To escape from it all, Libby and I would sneak down to the living room in the middle of the night. We'd fuel up on iced instant coffee and plug in the family Christmas tree and watch the lights flicker and dance off all the presents, and we would also decorate our own pitiful little Charlie Brown Christmas tree -- a bundle of sticks my grandmother had put in a vase for some reason. And then we'd take big "strike anywhere" kitchen matches and light all the candles on the tiled hearth in front of the faux-log gas fire and play with the wax -- building sculptures out of drippings and coating our fingertips while we talked deep into the night (sometimes until dawn) about everything and nothing.

And we would always do it all to the strains of The Beatles, the record that is better known as the White Album. Nothing else would ever do.

Over time, the White Album came to be Christmas music to me. Even today there are sections of it that are as much a part of the season as A Christmas Story, eggnog and the crisp fragrance of pine needles: the roar of the jet engines at the end of "Back in the U.S.S.R." giving way to the plaintive acoustic guitar strumming of "Dear Prudence"; the story-songs "Bungalow Bill" and "Rocky Raccoon"; the chirpy ditties like "Ob-la-di, Ob-la-da" and "Martha My Dear" and the hymnlike songs such as "While My Guitar Gently Weeps," "Cry Baby Cry," "Blackbird," "I Will" and "Julia." (Since it was usually the wee hours when we'd play it, "I'm So Tired" and "Good Night" were always well received.) Today even the total LSD meltdowns like "Revolution #9," "Yer Blues" and "Helter Skelter" are officially Christmas carols to me.

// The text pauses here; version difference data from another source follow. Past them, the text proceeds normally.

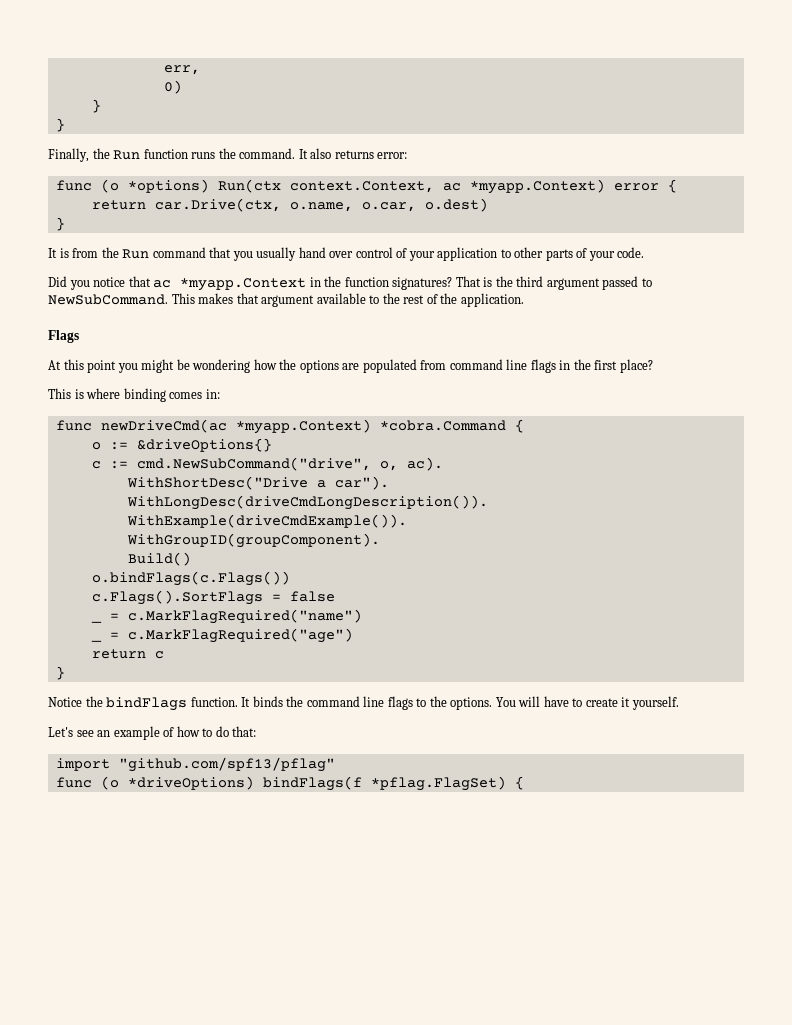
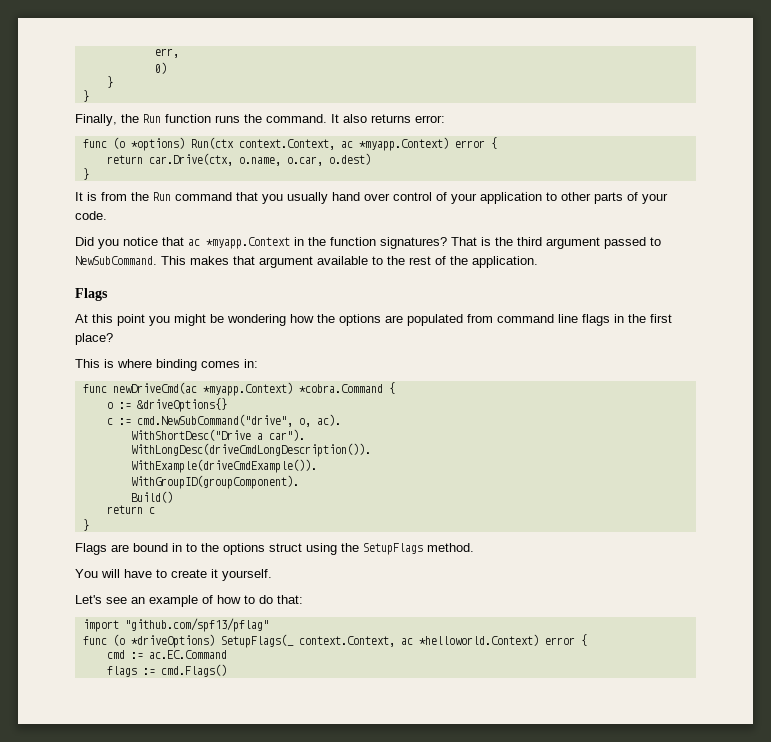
- o.bindFlags(c.Flags())
- c.Flags().SortFlags = false
- _ = c.MarkFlagRequired("name")
- _ = c.MarkFlagRequired("age")
  return c
  }
- Notice the bindFlags function. It binds the command line flags to the options. You will have to create it yourself.
+ Flags are bound in to the options struct using the SetupFlags method.
+ You will have to create it yourself.
- func (o *driveOptions) bindFlags(f *pflag.FlagSet) {
+ func (o *driveOptions) SetupFlags(_ context.Context, ac *helloworld.Context) error {
+ cmd := ac.EC.Command
+ flags := cmd.Flags()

Man, listening to it again, it strikes me that Libby and I talked about that album almost as much as the Manson Family. Was Paul really dead? (John seemed to say so in "Glass Onion.") Why did John and his monkey have nothing to hide? Why did John have blisters on his fingers, or was that Paul? Are you sure it was Paul who sang "Helter Skelter"? Did Rocky die at the end of that song or did he pull through? (I really believed and hoped he lived, despite the gin-reeking doctor. Libby didn't think so.) And don't even get me started on "#9": Who was standing still? Who made that woman naked? What's all this about the Watusi and the twist? And Libby would always force me to tell her which Beatle I thought was the cutest -- if I recall correctly I would always say John because we had the same name and she was a George fan. (And then there were the nasty songs like "Why Don't We Do It in the Road," which we figured out was about, well, "doing it," and "Happiness Is a Warm Gun," which we didn't.)

I got to wondering if anybody else had similarly offbeat non-Christmas Christmas tunes and stories. So I fired up a mass e-mail and sent it out to as many locals as possible to see what I could come up with, leading off with my story about the White Album. Here's a selection of the responses:

Ryan Chavez, co-proprietor, Super Unison Productions: "Here's a funny story. I'm listening to the White Album in mono as you sent me this. Brilliant!"

David Sadof, local radio legend and current host of KFNC/97.5 FM's High Fidelityprogram: "I like your story, especially the part about 'Revolution #9' as a holiday song. I don't have any stories like that, but the colder weather usually has me reaching for CDs by the Cowboy Junkies, Tori Amos, the Red House Painters, Emmylou Harris, Lori Carson and Kate Bush. I may even put on Lou Reed's live album, Take No Prisoners, just to hear the version of 'Walk on the Wild Side' where he becomes a stand-up comic for 20 minutes."

Mando Saenz, local country-rocker: "I remember decorating the tree in North Carolina when I was three or four listening to Freddy Fender's 'I'll Be There Before the Next Teardrop Falls' and 'Cherry Pie.' So those songs always remind me of Christmas. And Freddy reminds me of Santa Claus."

Hayes Carll, local Americana recording artist: "I don't have any full records that come to mind. But when I was about six my family went to Galveston for Dickens on the Strand. I bought a few Christmas ornaments with my allowance money. Later that night we saw Johnny Cash play on an outdoor stage. The only memory I have of the show is me dancing around in the cold to 'Ring of Fire' with my mom. Ignore the Oedipal implications of that and just say that June and Johnny's song about lust and desire reminds me of Christmas time."